Angang partners with China Railway bureaus and major ocean carriers to move over 50 million tonnes of finished steel annually, covering domestic construction and exports to Southeast Asia; these ties cut lead times to under 7 days for regional routes and boost on-time delivery rates above 92% in 2024.
Efficient rail-and-shipping contracts lowered logistics cost per tonne by ~8% in 2023-24, improving margins and customer satisfaction through reliable just-in-time delivery to factories and sites.

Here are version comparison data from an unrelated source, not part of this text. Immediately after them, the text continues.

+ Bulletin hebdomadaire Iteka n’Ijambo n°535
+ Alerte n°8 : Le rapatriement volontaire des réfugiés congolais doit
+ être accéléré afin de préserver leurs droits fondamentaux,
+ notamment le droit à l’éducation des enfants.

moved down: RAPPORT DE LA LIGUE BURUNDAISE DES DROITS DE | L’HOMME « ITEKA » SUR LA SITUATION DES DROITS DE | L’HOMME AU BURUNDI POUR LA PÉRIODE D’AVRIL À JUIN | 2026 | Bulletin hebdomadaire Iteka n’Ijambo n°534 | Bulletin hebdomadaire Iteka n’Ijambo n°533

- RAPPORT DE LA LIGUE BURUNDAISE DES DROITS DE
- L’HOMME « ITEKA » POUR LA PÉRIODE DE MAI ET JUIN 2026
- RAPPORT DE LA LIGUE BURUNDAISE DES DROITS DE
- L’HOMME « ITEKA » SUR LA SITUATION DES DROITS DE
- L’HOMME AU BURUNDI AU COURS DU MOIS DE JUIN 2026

- 50+ million tonnes shipped annually
- 92%+ on-time delivery (2024)
- Average regional lead time <7 days
- ~8% logistics cost reduction (2023-24)
Angang secures ~42% domestic raw materials via Ansteel Group and 35-40% imported ore from long-term contracts (Rio Tinto, Vale, BHP), saving ~CN¥3.6B in 2024; JV R&D spent CN¥320M (2024-25) with 12% alloy yield gain; strategic downstream contracts covered 28% shipments, ~CN¥12.3B revenue (2024); logistics: 50M+ t shipped, 92% on-time, <7-day regional lead time.
| Metric | 2024/25 |
|---|---|
| Internal raw-materials | ~42% |
| Imported via LT contracts | 35-40% |
| Cost savings | CN¥3.6B (2024) |
| R&D spend | CN¥320M (2024-25) |
| Downstream revenue | CN¥12.3B (2024) |
| Shipments | 50M+ t |
| On-time | 92% |
| Lead time | <7 days |
What is included in the product
A concise, pre-built Business Model Canvas for Angang Steel detailing customer segments, value propositions, channels, key activities, partners, resources, cost structure, and revenue streams aligned with its integrated steel production and downstream services.

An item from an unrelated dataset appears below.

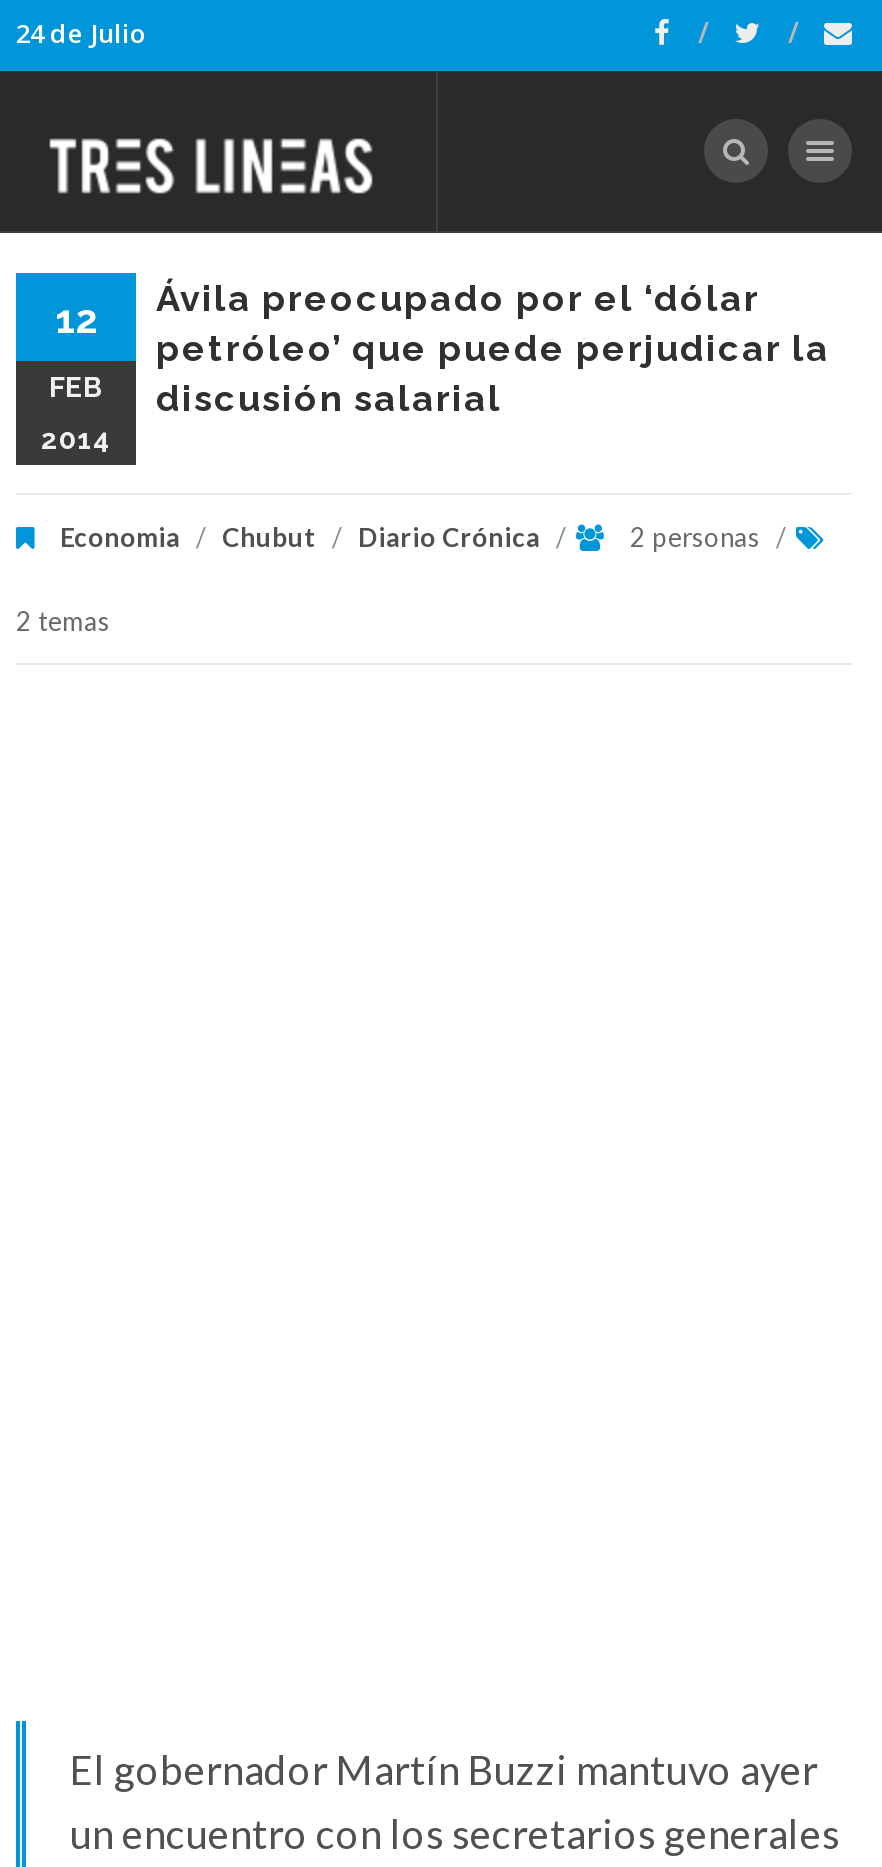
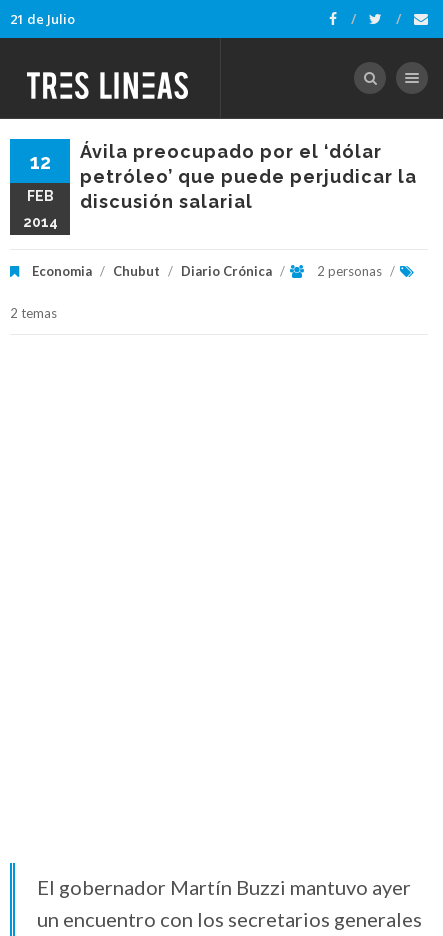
- 24 de Julio
+ 21 de Julio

High-level, editable Business Model Canvas tailored to Angang Steel that condenses strategy, operations, and revenue drivers into a shareable one-page snapshot-ideal for quick boardroom reviews, team collaboration, and saving hours on structuring strategic analysis.
Activities
The core activity is large-scale smelting: coking, sintering, ironmaking and steelmaking, then continuous casting and rolling to produce slabs, coils and plates; in 2024 Ansteel Group (Angang) reported crude steel output of 45.6 million tonnes, so maintaining blast furnace utilization above ~90% is vital to hit unit cost targets and global scale economics.
Angang Steel (Anshan Iron & Steel Group) directs heavy R&D into high-value products-heavy rails and high-strength automotive sheets-spending about RMB 1.2 billion on R&D in 2024, up 8% year-on-year; projects target higher tensile strength and 10-20% weight reduction to meet auto and rail specs. Continuous material improvements sustain cost-per-ton competitiveness versus Baowu and global mills.

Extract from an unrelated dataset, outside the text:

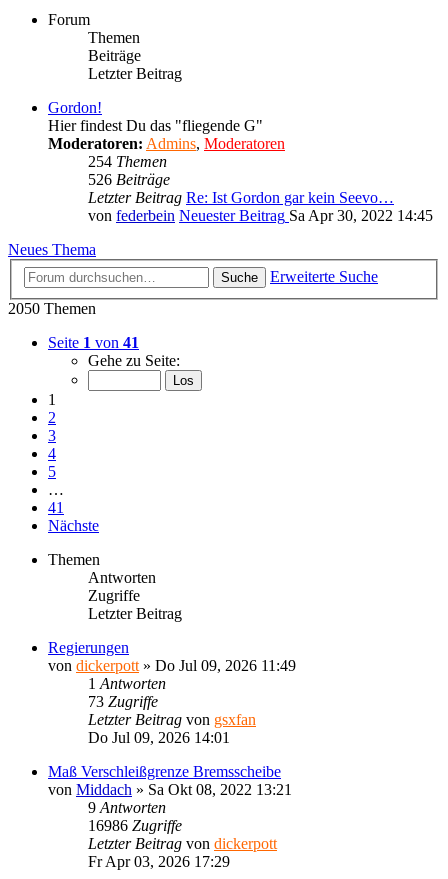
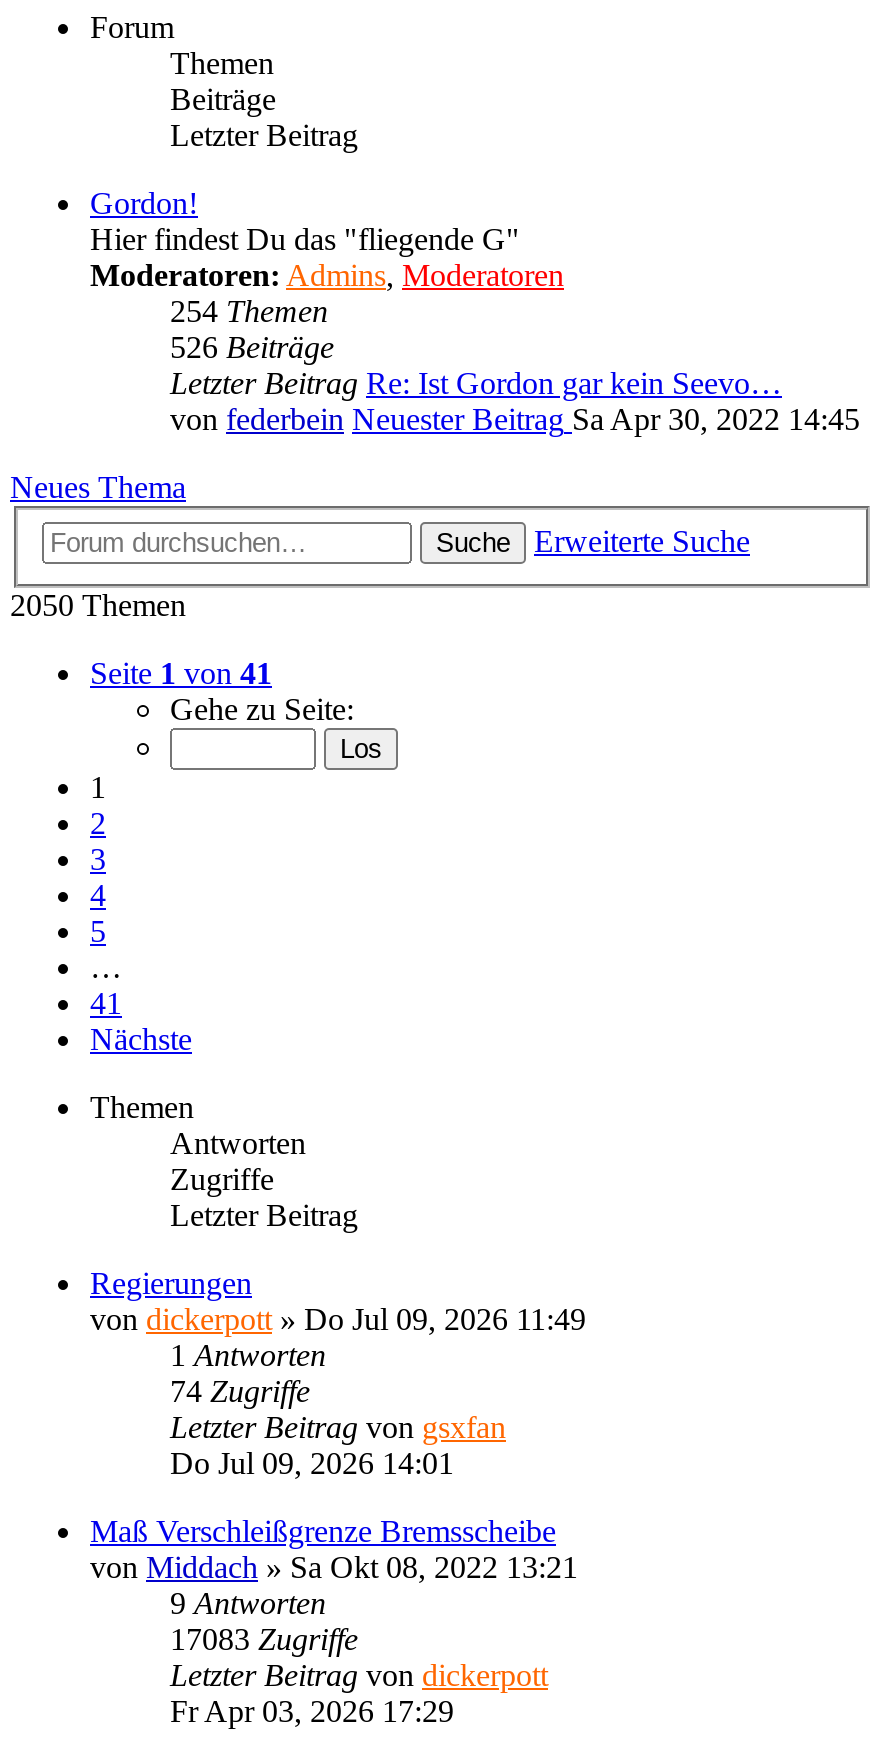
- 73 Zugriffe
+ 74 Zugriffe

- 16986 Zugriffe
+ 17083 Zugriffe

Angang Steel, targeting its 2025 sustainability goals, runs carbon capture and energy-recovery units that cut CO2 by ~0.8 million tonnes/year and recovered 120 GWh of heat in 2024; capex for filtration upgrades and hydrogen-based pilot projects totals ~RMB 3.2 billion through 2025.
Supply Chain and Inventory Optimization
Managing raw materials and finished goods flow is a daily priority; Angang Steel (Anshan Iron and Steel Group) ties forecasting to production to absorb price swings-iron ore costs fell ~15% in 2024, helping margins-while aiming to keep days inventory outstanding near 50-60 days.
Digital supply-chain tools track shipments, cut lead times 10-20%, and lower storage costs; in 2024 pilot IoT/ERP integration reduced excess inventory by ~12%.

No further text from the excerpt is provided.